Home » DR Congo Is Delaying Progress on $800 Million Ruzizi III Regional Power Project

DR Congo Is Delaying Progress on $800 Million Ruzizi III Regional Power Project

by Stephen Kamanzi

Ruzizi III, the latest hydropower dam on River Rusizi, is moving slowly despite all that is necessary being available

The long-delayed Ruzizi III hydropower project, a flagship regional energy initiative shared by Rwanda, the Democratic Republic of Congo (DRC), and Burundi, is facing renewed uncertainty as political disagreements between Kinshasa and its regional partners stall progress on key implementation decisions.

The 206-megawatt project, planned on the Ruzizi River along the border between eastern DRC, Rwanda and Burundi, is designed to significantly boost electricity supply in the Great Lakes region. It is expected to nearly double Burundi’s generation capacity, raise Rwanda’s electricity supply by roughly a quarter, and provide critical baseload power to eastern DRC, where access to the national grid remains limited.

Despite its technical and financial readiness, the project has repeatedly been delayed for more than a decade, with officials and diplomatic sources pointing to political disagreements, security concerns in eastern Congo, and sovereignty sensitivities as key obstacles.

At the center of the latest impasse is Kinshasa’s resistance to certain security and governance arrangements tied to the project’s implementation, including proposals for enhanced security coordination around the construction zone in South Kivu.

One of the most sensitive proposals involves the creation of a Demilitarised Zone (DMZ) around the project site. This would be a specially designated buffer area where armed forces and armed groups are restricted or excluded entirely, with only approved security personnel allowed limited access to protect infrastructure, workers, and equipment.

Supporters say it is essential to guarantee investor confidence in a conflict-prone border region, while critics in Kinshasa view it as a potential limitation on national sovereignty.

While donors and private investors see such measures as necessary safeguards in a volatile region affected by armed group activity, Congolese authorities have raised concerns over sovereignty and external influence.

The project is structured as a public-private partnership under Ruzizi III Energy Limited, a special purpose vehicle led by Industrial Promotion Services (IPS), linked to the Aga Khan Fund for Economic Development, and Norway-linked energy investor SN Power, now associated with Scatec and TotalEnergies interests. Governments of the three participating countries hold minority stakes.

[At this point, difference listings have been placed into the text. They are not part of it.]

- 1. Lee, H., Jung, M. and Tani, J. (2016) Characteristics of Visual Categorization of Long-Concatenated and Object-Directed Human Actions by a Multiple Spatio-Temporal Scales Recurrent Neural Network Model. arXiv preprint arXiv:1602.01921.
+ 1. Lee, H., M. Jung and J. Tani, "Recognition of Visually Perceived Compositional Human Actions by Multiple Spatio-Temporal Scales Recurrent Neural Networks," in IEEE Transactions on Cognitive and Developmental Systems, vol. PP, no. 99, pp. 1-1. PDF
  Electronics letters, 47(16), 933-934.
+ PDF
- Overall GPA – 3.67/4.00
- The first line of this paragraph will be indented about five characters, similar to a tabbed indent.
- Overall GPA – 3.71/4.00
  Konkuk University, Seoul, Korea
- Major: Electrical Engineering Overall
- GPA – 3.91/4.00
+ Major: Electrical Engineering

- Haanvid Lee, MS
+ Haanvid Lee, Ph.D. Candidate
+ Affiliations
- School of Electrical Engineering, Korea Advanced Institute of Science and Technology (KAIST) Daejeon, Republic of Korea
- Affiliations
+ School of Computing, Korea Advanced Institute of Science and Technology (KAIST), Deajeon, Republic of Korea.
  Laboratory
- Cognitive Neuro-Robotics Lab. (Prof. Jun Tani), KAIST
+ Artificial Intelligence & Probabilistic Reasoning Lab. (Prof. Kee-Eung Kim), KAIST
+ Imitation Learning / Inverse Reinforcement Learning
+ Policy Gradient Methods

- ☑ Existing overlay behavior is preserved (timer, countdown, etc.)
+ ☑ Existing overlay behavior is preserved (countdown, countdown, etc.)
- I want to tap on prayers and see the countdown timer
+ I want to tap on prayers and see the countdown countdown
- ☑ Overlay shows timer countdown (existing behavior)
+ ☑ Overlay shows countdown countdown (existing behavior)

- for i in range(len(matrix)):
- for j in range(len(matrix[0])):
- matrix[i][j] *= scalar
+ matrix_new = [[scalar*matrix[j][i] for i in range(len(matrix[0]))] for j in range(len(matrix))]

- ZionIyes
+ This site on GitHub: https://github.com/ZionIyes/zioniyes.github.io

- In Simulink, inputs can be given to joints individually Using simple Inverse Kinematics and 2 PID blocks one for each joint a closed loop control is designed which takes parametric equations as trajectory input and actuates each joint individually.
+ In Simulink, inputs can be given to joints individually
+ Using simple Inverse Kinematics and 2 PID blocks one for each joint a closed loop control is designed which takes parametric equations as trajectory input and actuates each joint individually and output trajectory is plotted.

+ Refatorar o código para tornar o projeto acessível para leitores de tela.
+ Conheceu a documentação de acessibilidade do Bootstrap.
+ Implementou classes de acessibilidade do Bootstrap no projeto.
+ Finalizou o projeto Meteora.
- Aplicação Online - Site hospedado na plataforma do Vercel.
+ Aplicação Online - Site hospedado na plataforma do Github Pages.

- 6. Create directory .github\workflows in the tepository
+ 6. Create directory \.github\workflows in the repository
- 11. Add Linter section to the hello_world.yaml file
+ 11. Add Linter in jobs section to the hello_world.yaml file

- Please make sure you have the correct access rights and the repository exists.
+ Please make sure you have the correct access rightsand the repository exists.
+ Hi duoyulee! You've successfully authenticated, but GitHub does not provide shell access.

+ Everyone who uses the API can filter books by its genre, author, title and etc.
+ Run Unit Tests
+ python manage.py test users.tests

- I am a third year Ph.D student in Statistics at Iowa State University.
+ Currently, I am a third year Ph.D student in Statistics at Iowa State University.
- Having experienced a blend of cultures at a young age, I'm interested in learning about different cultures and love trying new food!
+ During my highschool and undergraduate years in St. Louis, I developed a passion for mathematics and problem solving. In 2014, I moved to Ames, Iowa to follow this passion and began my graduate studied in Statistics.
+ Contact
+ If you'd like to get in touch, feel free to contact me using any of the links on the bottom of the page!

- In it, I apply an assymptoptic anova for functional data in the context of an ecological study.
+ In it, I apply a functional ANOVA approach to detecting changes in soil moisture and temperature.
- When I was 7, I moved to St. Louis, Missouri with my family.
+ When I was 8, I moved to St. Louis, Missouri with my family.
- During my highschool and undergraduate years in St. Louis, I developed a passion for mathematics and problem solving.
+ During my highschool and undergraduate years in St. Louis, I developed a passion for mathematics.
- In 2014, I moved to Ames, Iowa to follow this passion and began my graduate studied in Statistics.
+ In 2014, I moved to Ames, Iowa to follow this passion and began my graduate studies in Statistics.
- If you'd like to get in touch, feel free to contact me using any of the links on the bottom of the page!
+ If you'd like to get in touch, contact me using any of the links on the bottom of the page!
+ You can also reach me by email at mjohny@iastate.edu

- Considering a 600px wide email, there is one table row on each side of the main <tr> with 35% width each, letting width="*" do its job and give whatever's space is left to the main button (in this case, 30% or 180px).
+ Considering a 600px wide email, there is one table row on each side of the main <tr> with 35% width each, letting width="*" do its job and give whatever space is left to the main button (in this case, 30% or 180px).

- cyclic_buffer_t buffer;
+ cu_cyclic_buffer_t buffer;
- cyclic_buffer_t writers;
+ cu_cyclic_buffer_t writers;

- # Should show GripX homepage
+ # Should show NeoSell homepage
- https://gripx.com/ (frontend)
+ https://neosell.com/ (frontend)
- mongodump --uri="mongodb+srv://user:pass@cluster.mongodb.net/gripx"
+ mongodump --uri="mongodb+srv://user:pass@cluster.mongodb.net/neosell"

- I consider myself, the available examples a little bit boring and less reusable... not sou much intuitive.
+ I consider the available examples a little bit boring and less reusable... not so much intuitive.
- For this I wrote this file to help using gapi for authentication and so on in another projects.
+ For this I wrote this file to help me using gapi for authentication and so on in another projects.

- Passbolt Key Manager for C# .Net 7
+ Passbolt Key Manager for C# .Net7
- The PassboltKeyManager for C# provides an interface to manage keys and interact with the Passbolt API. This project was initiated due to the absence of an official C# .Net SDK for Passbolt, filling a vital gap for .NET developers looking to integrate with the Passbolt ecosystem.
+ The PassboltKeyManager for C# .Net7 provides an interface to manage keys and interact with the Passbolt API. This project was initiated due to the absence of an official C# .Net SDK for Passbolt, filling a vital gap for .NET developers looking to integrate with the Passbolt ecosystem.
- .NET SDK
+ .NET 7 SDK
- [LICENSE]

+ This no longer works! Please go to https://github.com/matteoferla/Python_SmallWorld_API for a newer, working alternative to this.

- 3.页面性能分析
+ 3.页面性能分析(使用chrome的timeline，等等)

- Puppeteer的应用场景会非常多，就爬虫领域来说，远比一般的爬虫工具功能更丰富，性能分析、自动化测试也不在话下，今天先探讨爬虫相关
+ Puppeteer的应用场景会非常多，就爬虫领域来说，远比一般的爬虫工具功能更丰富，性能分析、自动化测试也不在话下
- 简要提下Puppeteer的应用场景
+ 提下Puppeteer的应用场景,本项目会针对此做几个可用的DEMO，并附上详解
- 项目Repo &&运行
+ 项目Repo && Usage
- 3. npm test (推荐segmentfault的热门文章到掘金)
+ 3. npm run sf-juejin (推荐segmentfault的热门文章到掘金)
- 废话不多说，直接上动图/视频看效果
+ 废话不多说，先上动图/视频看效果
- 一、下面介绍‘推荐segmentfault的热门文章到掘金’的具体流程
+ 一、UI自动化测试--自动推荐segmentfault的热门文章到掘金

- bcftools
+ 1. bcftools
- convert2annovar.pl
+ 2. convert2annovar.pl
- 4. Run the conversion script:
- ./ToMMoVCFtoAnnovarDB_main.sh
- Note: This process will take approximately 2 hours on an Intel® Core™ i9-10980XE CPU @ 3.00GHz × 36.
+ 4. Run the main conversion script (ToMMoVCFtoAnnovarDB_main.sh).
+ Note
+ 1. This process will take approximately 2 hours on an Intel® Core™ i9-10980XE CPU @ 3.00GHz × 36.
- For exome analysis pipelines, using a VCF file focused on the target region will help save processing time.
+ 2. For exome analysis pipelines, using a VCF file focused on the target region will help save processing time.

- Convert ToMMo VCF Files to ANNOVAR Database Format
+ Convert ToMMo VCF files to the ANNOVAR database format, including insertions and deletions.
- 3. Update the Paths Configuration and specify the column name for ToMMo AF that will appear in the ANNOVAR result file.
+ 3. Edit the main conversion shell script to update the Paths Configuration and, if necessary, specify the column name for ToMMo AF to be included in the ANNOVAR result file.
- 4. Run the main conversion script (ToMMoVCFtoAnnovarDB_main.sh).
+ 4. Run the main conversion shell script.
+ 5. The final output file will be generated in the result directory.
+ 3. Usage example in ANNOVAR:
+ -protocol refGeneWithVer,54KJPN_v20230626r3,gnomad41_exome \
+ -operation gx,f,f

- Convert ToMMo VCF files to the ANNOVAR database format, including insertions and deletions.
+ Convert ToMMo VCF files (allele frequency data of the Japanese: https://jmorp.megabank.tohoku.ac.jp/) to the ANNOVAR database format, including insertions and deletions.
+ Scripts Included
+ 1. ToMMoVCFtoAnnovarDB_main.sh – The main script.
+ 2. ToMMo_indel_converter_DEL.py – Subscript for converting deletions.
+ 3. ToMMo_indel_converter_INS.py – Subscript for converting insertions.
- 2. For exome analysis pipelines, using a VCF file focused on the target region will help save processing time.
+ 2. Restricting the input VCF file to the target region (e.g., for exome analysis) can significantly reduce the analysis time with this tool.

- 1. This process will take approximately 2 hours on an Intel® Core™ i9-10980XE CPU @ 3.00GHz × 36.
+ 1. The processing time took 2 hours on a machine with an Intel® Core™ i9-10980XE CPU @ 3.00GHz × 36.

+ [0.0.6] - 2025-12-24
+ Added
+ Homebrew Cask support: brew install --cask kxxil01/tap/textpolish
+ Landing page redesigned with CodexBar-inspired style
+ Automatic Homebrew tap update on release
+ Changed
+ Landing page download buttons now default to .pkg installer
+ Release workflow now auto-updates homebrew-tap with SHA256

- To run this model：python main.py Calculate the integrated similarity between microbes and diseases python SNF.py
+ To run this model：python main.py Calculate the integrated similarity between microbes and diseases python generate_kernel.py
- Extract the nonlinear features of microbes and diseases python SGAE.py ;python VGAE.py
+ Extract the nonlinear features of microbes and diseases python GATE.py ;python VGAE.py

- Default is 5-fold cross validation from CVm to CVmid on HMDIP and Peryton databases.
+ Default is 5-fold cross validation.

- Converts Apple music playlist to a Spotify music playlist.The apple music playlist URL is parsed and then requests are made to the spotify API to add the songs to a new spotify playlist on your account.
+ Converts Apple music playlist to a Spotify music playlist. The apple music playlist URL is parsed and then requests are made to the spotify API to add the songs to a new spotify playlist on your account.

Financing for the estimated $650–800 million project is backed by major multilateral institutions, including the African Development Bank, World Bank, European Investment Bank, KfW, and Agence Française de Développement, reflecting its positioning as both an infrastructure and regional integration project.

However, despite this strong financial backing, key milestones have repeatedly slipped. Procurement processes have been postponed multiple times, while construction timelines—originally expected to begin several years ago—have now shifted toward the end of the decade, with commissioning increasingly projected around 2030.

Diplomatic engagement has intensified in recent months, with external partners, including U.S.-backed regional peace initiatives, encouraging renewed coordination between the three countries. Private stakeholders have also stepped up consultations in Kinshasa in an effort to unblock outstanding political and security concerns.

The Ruzizi III project is widely viewed as a cornerstone of regional energy integration in the Great Lakes, forming part of a cascade system following the existing Ruzizi I and II dams. Once completed, it is expected to generate more than 1,150 GWh annually, reducing reliance on expensive thermal generation and improving electricity access for millions of people.

Yet its progress remains closely tied to the fragile political and security dynamics of eastern Congo. For investors and development partners, the project illustrates both the promise and the difficulty of cross-border infrastructure in conflict-affected regions, where technical feasibility often collides with questions of trust, sovereignty, and security control.

As discussions continue, the future of Ruzizi III is increasingly seen not only as an energy project, but as a test case for whether the Great Lakes region can translate political agreements into shared economic infrastructure—or whether long-standing tensions will continue to delay one of Africa’s most strategically significant hydropower schemes.